→ Information given

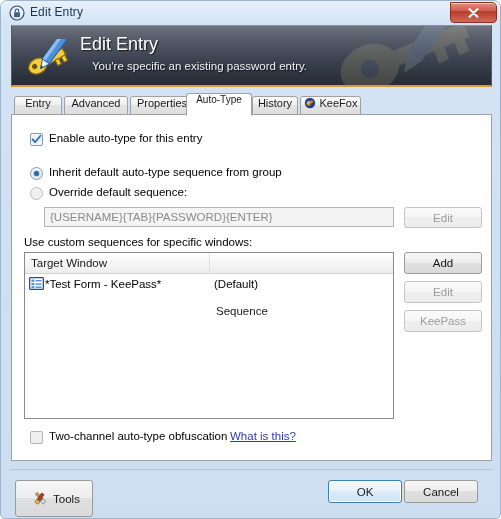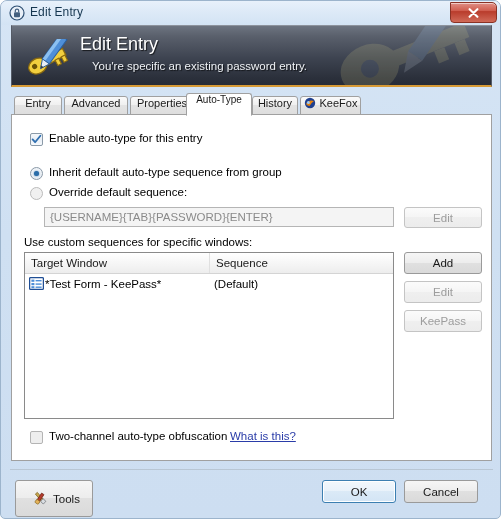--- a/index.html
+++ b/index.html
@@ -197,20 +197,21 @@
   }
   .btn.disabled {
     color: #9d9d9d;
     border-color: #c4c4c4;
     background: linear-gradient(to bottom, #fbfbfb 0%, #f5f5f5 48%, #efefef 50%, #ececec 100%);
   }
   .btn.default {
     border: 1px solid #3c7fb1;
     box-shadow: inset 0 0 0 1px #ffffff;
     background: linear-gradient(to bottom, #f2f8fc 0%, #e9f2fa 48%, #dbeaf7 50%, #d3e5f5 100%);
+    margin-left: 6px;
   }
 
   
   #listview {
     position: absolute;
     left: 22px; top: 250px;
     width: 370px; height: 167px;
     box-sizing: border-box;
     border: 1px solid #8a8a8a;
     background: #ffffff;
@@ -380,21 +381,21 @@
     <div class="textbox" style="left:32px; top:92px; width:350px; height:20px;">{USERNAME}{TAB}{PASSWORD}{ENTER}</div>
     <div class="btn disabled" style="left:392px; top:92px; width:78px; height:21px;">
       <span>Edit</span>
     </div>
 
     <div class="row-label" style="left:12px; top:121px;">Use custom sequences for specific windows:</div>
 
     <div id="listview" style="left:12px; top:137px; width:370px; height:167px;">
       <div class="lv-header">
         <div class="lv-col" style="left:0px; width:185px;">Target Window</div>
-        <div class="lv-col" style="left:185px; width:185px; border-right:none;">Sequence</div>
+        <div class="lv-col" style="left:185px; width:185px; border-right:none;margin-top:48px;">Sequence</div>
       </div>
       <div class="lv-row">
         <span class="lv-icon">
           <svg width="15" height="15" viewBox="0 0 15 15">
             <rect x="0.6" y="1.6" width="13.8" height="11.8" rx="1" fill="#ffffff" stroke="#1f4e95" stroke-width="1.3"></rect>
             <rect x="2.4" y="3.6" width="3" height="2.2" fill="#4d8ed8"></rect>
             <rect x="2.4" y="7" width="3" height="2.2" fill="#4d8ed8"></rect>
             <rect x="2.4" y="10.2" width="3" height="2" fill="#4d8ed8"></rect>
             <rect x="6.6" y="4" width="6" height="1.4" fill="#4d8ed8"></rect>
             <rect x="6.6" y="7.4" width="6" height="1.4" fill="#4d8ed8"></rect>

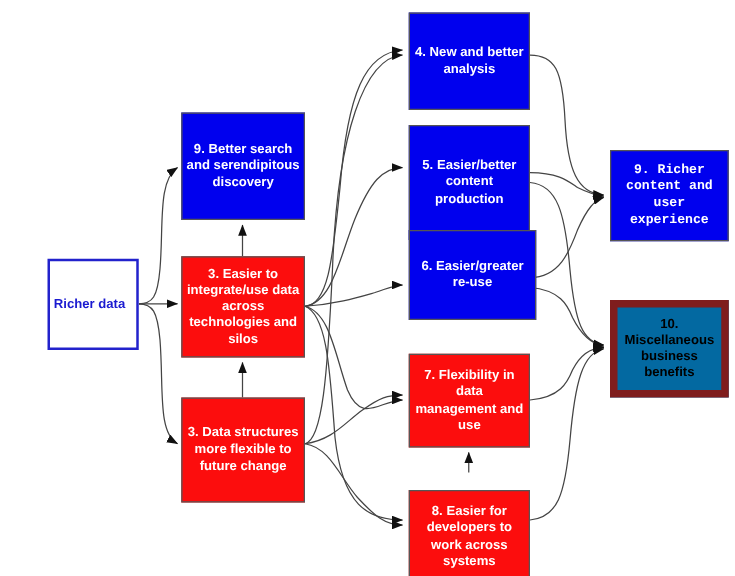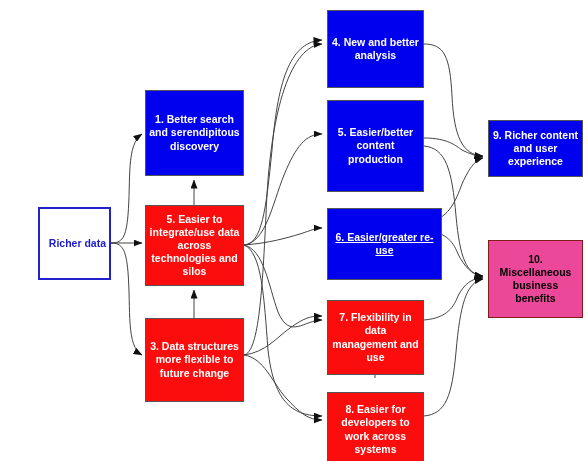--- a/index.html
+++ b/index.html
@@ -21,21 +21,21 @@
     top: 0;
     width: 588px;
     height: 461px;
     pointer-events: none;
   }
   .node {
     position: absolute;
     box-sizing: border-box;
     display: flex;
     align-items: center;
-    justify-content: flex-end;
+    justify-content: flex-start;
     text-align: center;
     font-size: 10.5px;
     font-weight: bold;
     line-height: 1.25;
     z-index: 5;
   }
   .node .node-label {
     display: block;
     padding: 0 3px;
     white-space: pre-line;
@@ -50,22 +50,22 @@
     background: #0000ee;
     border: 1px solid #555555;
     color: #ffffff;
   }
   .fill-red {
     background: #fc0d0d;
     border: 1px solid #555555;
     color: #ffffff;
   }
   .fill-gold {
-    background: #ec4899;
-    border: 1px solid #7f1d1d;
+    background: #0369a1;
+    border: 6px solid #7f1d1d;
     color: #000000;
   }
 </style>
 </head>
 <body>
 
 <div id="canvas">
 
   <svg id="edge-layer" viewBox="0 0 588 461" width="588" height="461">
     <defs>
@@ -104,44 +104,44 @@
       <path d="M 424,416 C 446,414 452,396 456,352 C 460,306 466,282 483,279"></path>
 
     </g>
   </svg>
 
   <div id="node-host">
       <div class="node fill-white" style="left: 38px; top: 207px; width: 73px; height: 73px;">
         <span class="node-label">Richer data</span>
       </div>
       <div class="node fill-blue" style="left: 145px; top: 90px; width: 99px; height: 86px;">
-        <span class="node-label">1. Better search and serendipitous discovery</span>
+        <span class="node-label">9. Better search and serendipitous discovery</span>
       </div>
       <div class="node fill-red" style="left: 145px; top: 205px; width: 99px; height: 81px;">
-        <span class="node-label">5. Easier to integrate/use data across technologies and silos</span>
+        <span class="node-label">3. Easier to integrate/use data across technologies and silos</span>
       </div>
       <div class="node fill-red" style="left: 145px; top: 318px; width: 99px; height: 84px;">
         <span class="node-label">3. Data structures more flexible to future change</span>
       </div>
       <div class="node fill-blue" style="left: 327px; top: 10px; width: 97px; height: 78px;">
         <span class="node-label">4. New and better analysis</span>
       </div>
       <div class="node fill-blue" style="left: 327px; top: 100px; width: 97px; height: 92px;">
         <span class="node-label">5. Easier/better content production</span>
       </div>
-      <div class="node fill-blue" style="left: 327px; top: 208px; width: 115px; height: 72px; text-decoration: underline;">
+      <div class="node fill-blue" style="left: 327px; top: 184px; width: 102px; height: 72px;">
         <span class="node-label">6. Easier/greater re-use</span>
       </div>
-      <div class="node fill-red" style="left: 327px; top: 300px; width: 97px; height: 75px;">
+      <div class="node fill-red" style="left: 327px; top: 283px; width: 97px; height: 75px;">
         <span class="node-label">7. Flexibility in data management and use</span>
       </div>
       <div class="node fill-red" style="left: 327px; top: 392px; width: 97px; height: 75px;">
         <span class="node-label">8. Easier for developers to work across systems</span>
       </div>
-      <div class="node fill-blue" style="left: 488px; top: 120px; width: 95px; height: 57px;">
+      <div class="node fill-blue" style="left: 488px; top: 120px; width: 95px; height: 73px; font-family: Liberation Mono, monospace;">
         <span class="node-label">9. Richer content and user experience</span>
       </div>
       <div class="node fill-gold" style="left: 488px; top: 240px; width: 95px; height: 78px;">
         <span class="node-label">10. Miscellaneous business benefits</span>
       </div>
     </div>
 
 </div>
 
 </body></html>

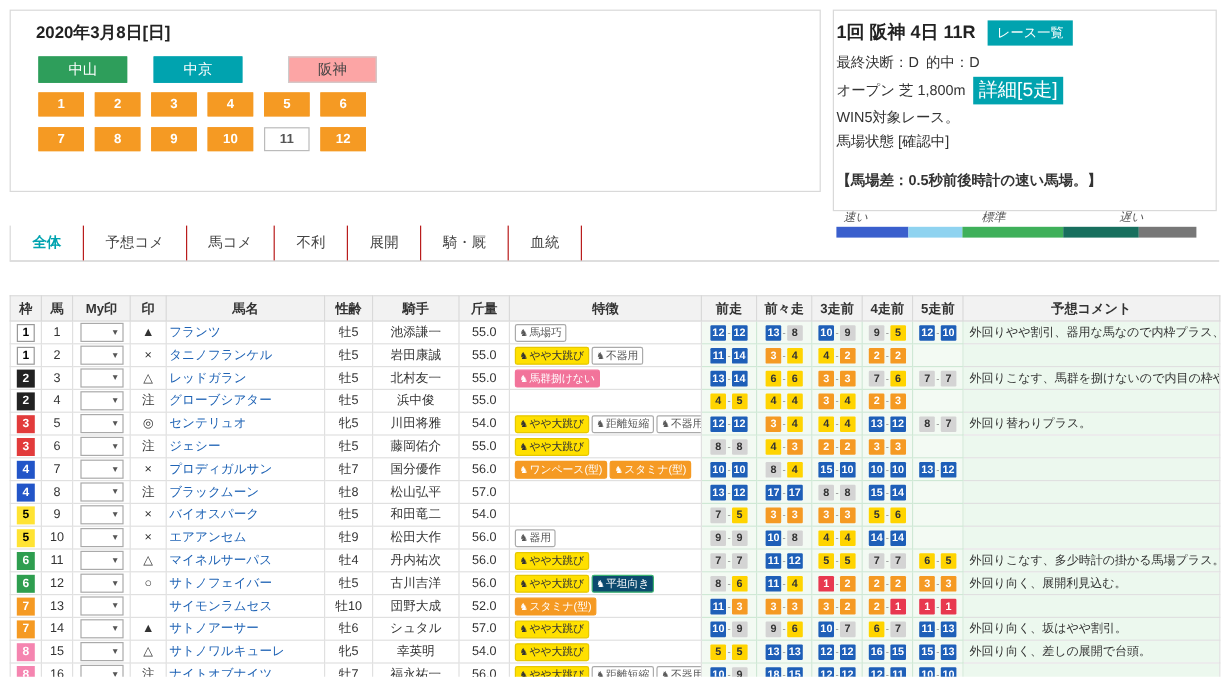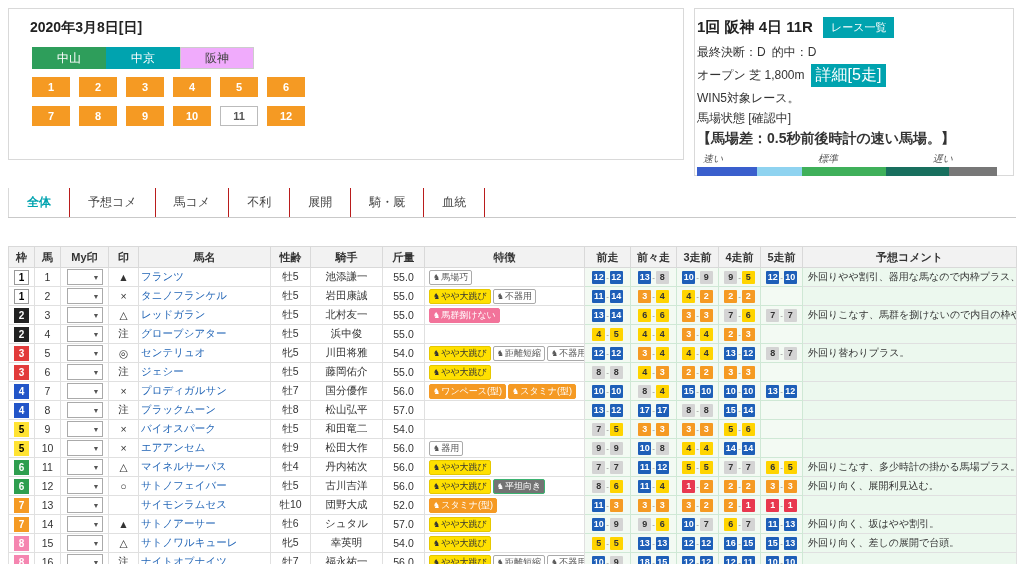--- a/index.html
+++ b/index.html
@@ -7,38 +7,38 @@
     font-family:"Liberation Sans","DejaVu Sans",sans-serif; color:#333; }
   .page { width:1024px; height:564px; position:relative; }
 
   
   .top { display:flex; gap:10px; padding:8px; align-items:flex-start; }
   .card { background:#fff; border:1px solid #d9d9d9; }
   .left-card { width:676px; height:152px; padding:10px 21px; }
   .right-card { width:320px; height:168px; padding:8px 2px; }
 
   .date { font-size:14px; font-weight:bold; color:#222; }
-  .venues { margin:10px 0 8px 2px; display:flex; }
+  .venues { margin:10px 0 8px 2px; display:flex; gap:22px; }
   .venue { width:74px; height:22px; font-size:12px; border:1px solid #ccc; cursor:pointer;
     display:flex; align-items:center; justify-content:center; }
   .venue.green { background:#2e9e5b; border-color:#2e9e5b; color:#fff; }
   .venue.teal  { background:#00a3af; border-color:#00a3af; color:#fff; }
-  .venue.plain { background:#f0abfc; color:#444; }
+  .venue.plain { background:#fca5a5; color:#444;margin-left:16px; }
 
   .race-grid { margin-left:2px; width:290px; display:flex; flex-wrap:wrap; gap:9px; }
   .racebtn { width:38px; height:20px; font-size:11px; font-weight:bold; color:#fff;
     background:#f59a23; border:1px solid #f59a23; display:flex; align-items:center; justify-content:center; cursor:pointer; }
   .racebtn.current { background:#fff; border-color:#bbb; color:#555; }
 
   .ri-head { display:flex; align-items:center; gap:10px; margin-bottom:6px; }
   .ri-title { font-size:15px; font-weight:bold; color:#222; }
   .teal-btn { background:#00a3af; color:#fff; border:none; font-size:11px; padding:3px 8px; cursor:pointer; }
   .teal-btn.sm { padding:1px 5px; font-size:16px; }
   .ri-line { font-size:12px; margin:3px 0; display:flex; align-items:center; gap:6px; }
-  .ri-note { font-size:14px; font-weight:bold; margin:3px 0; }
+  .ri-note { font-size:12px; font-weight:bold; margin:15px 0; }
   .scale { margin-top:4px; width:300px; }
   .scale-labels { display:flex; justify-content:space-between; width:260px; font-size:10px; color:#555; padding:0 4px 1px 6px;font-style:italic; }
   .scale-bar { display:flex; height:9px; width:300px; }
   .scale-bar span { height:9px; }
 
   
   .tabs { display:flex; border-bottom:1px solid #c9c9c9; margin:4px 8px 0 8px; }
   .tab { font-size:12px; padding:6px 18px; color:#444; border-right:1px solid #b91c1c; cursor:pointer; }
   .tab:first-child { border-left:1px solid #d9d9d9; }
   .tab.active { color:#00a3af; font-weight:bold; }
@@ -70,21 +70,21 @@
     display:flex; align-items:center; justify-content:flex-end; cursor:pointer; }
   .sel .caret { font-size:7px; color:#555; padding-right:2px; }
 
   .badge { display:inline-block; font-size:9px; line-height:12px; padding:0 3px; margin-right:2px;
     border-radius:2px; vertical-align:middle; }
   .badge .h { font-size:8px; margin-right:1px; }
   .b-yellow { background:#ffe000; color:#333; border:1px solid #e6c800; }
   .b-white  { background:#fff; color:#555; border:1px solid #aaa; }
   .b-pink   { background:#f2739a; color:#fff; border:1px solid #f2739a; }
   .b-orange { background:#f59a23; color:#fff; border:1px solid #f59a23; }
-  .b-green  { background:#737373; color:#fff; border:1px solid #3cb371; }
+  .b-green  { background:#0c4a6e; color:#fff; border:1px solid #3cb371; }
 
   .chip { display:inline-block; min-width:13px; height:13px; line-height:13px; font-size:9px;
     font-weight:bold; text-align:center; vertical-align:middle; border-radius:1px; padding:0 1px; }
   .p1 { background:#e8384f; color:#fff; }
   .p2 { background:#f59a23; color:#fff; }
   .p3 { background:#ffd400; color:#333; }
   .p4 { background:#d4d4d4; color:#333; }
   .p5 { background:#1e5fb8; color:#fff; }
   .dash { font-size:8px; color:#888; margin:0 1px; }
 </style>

→ Exercise aim
Some lines above hold the word "integrate". Copy all of them.

→ Result of this task
-        <span class="node-label">5. Easier to integrate/use data across technologies and silos</span>
+        <span class="node-label">3. Easier to integrate/use data across technologies and silos</span>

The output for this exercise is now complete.